● **Task statement**: Copy every entry word for word. Skip the pictures.

Content revision data:

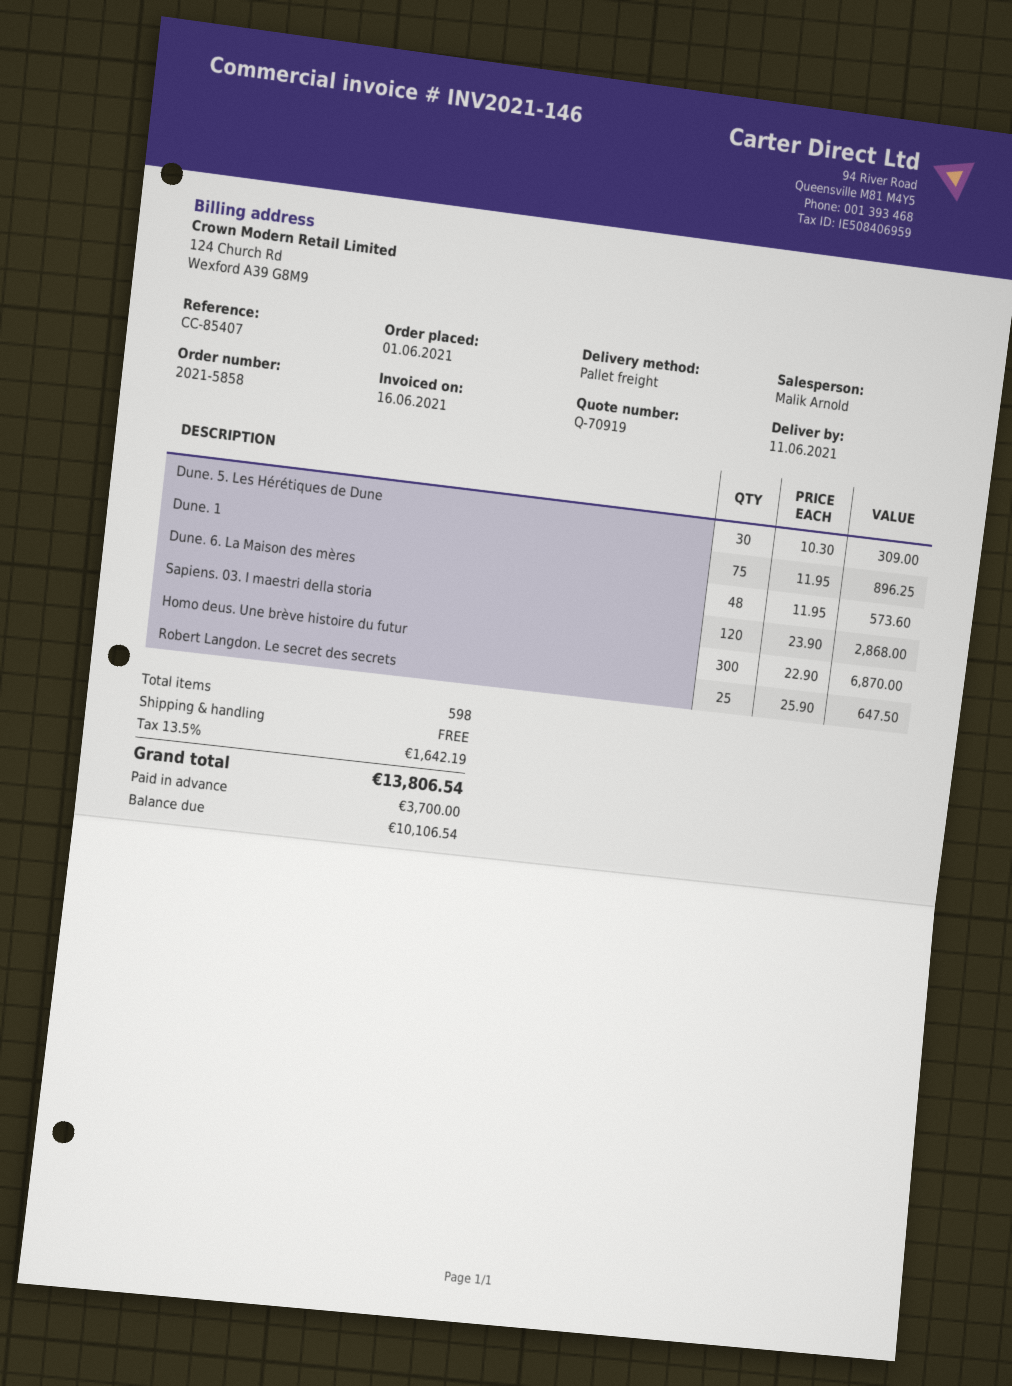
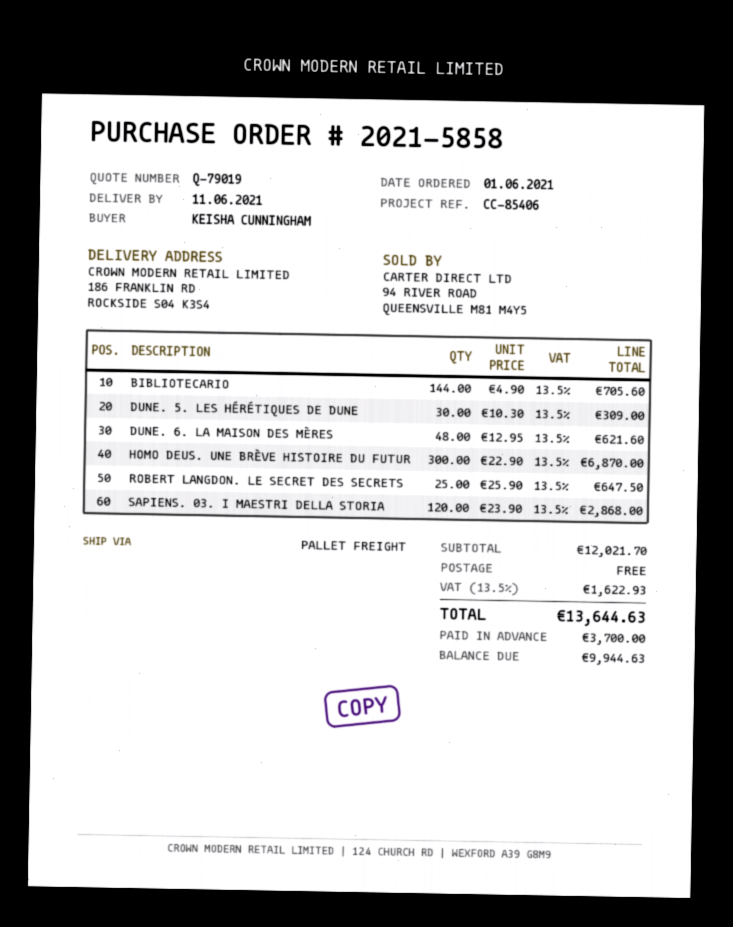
quote number: Q-70919 -> Q-79019
reference: CC-85407 -> CC-85406
Dune. 1: 75 x 11.95 = 896.25 -> none
Dune. 6. La Maison des mères: 48 x 11.95 = 573.60 -> 48 x 12.95 = 621.60
BIBLIOTECARIO: none -> 144 x 4.90 = 705.60
tax: 13.5% = 1642.19 -> 13.5% = 1622.93
total: 13806.54 -> 13644.63
balance: 10106.54 -> 9944.63

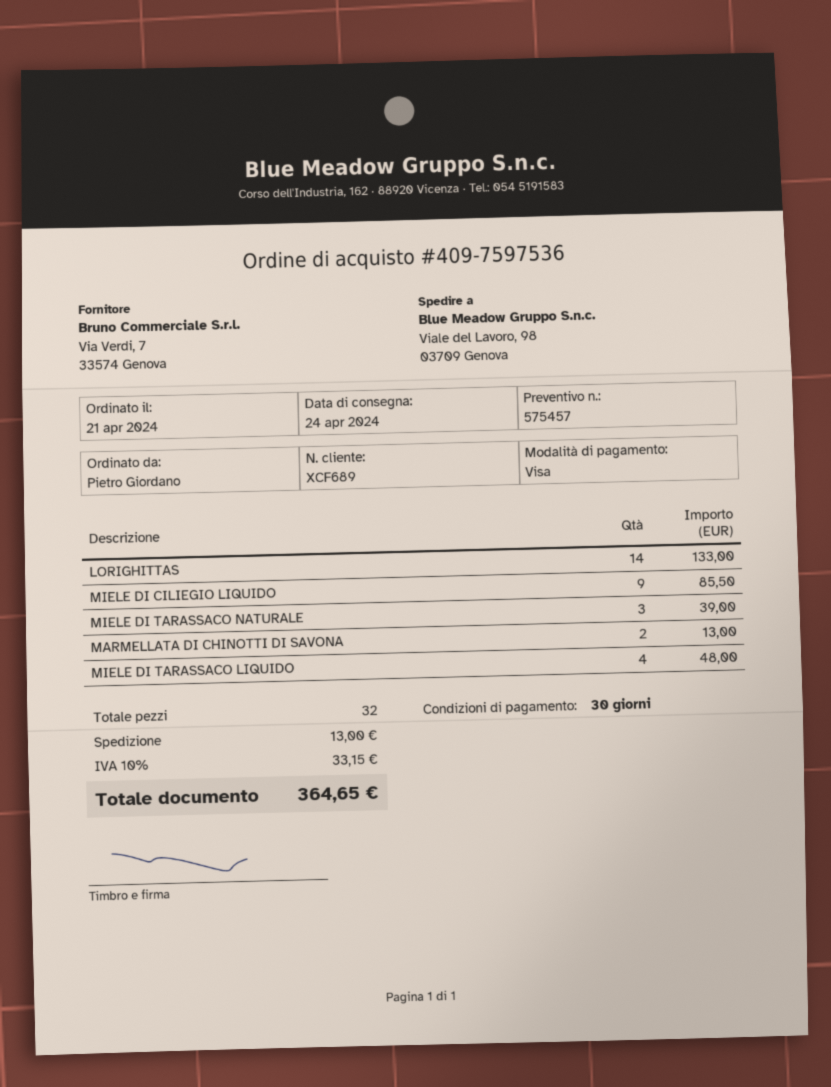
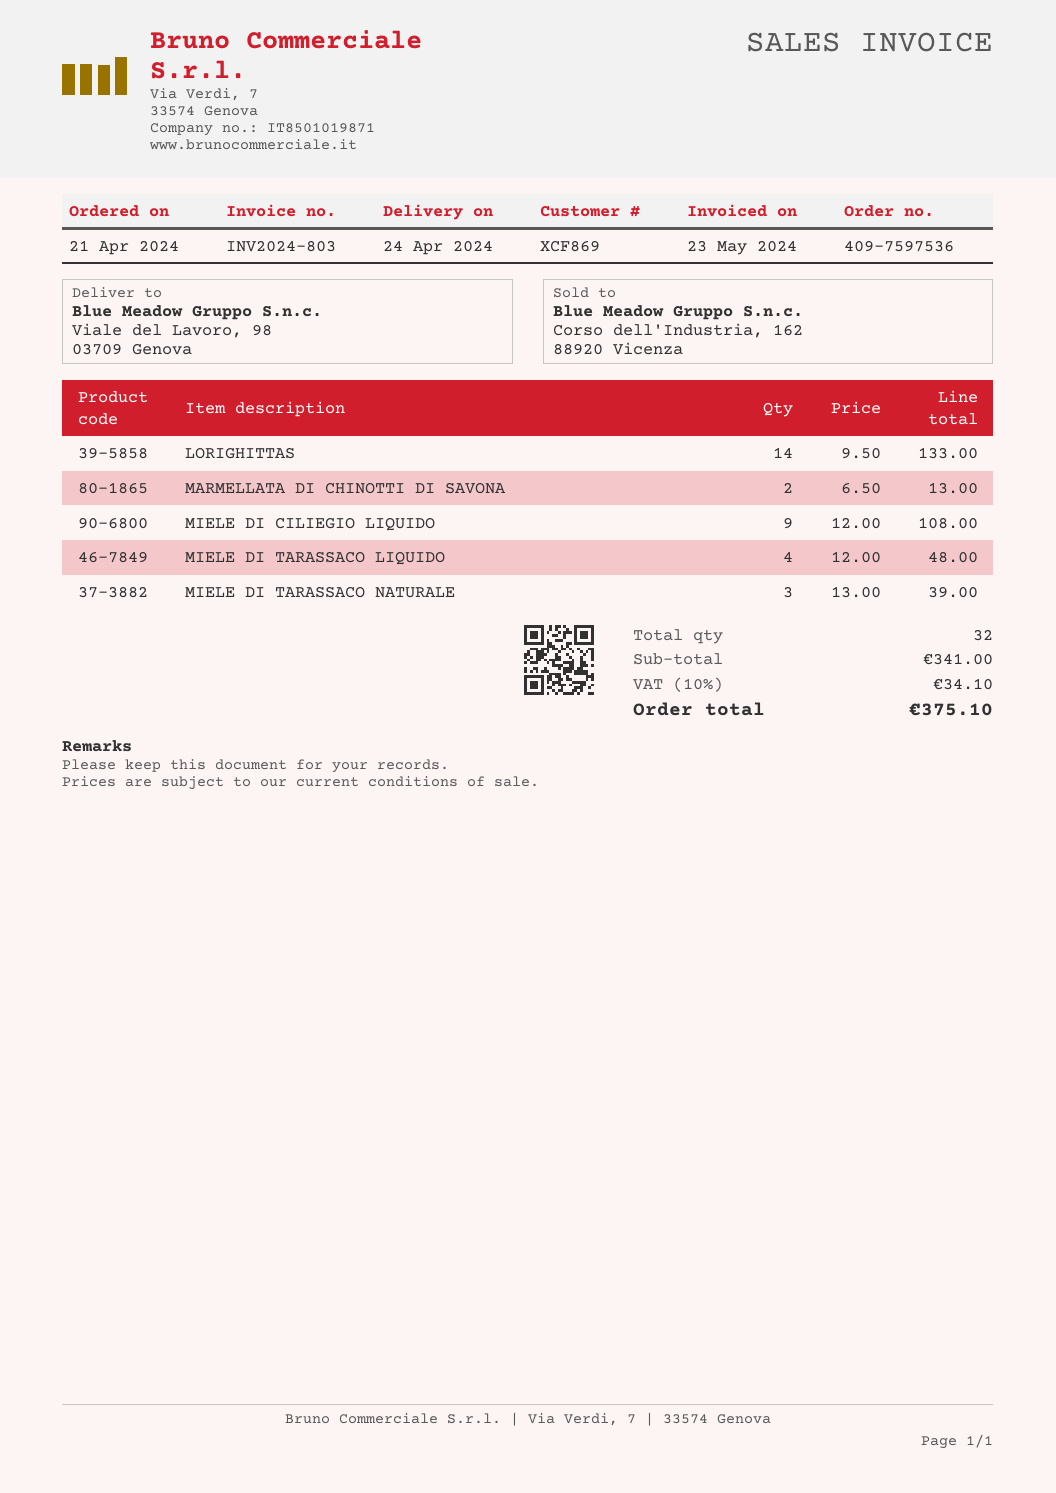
customer number: XCF689 -> XCF869
MIELE DI CILIEGIO LIQUIDO: 9 for 85.50 -> 9 for 108.00
shipping: 13.00 -> none
tax: 10% = 33.15 -> 10% = 34.10
total: 364.65 -> 375.10

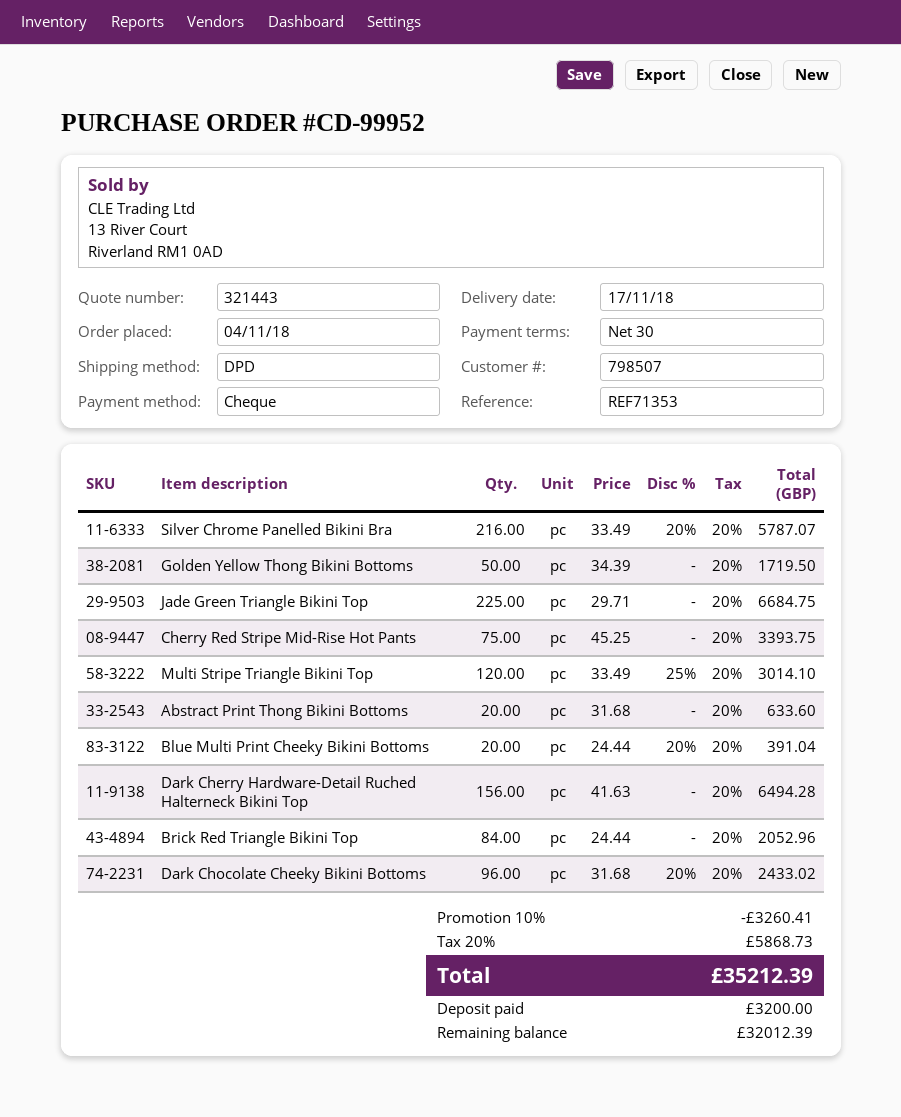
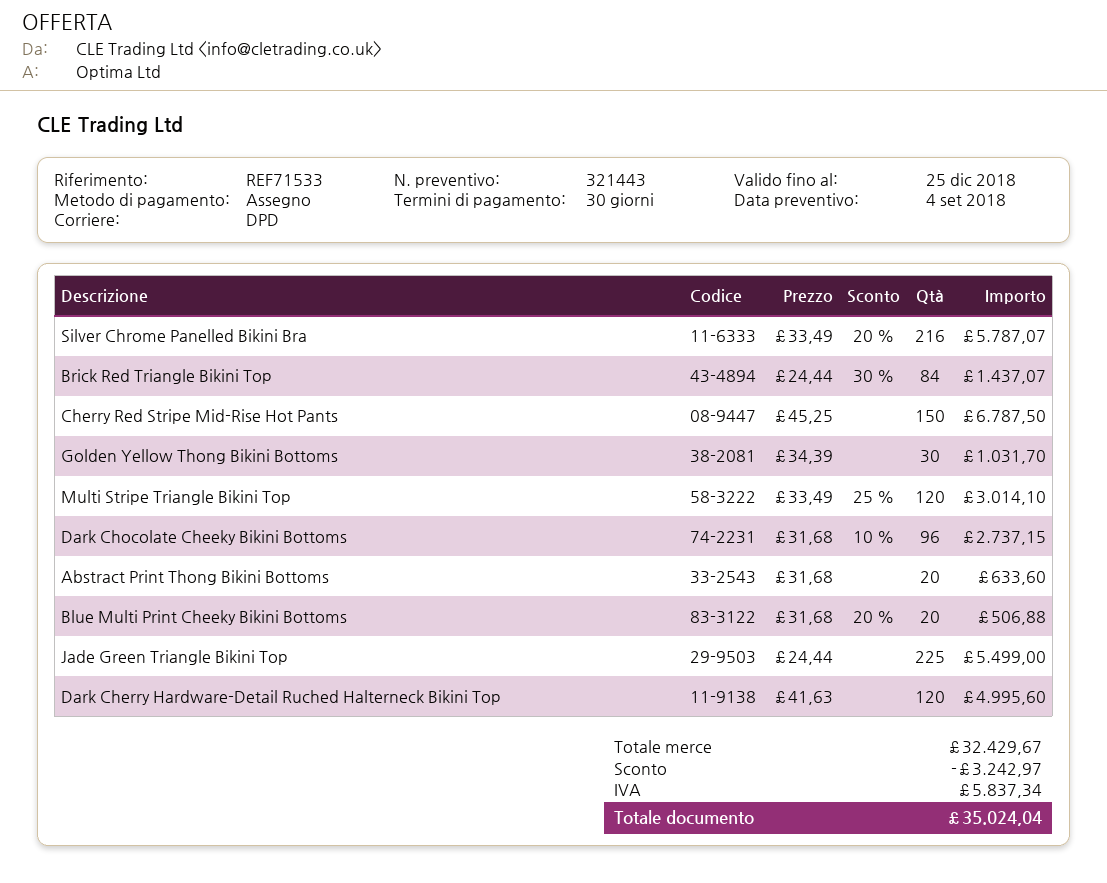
reference: REF71353 -> REF71533
Golden Yellow Thong Bikini Bottoms: 50 x 34.39 = 1719.50 -> 30 x 34.39 = 1031.70
Jade Green Triangle Bikini Top: 225 x 29.71 = 6684.75 -> 225 x 24.44 = 5499.00
Cherry Red Stripe Mid-Rise Hot Pants: 75 x 45.25 = 3393.75 -> 150 x 45.25 = 6787.50
Blue Multi Print Cheeky Bikini Bottoms: 20 x 24.44 - 20% = 391.04 -> 20 x 31.68 - 20% = 506.88
Dark Cherry Hardware-Detail Ruched Halterneck Bikini Top: 156 x 41.63 = 6494.28 -> 120 x 41.63 = 4995.60
Brick Red Triangle Bikini Top: 84 x 24.44 = 2052.96 -> 84 x 24.44 - 30% = 1437.07
Dark Chocolate Cheeky Bikini Bottoms: 96 x 31.68 - 20% = 2433.02 -> 96 x 31.68 - 10% = 2737.15
discount: 3260.41 -> 3242.97
tax: 5868.73 -> 5837.34
total: 35212.39 -> 35024.04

● **Written solution**:
quote number: Q-70919 -> Q-79019
reference: CC-85407 -> CC-85406
Dune. 1: 75 x 11.95 = 896.25 -> none
Dune. 6. La Maison des mères: 48 x 11.95 = 573.60 -> 48 x 12.95 = 621.60
BIBLIOTECARIO: none -> 144 x 4.90 = 705.60
tax: 13.5% = 1642.19 -> 13.5% = 1622.93
total: 13806.54 -> 13644.63
balance: 10106.54 -> 9944.63

customer number: XCF689 -> XCF869
MIELE DI CILIEGIO LIQUIDO: 9 for 85.50 -> 9 for 108.00
shipping: 13.00 -> none
tax: 10% = 33.15 -> 10% = 34.10
total: 364.65 -> 375.10

reference: REF71353 -> REF71533
Golden Yellow Thong Bikini Bottoms: 50 x 34.39 = 1719.50 -> 30 x 34.39 = 1031.70
Jade Green Triangle Bikini Top: 225 x 29.71 = 6684.75 -> 225 x 24.44 = 5499.00
Cherry Red Stripe Mid-Rise Hot Pants: 75 x 45.25 = 3393.75 -> 150 x 45.25 = 6787.50
Blue Multi Print Cheeky Bikini Bottoms: 20 x 24.44 - 20% = 391.04 -> 20 x 31.68 - 20% = 506.88
Dark Cherry Hardware-Detail Ruched Halterneck Bikini Top: 156 x 41.63 = 6494.28 -> 120 x 41.63 = 4995.60
Brick Red Triangle Bikini Top: 84 x 24.44 = 2052.96 -> 84 x 24.44 - 30% = 1437.07
Dark Chocolate Cheeky Bikini Bottoms: 96 x 31.68 - 20% = 2433.02 -> 96 x 31.68 - 10% = 2737.15
discount: 3260.41 -> 3242.97
tax: 5868.73 -> 5837.34
total: 35212.39 -> 35024.04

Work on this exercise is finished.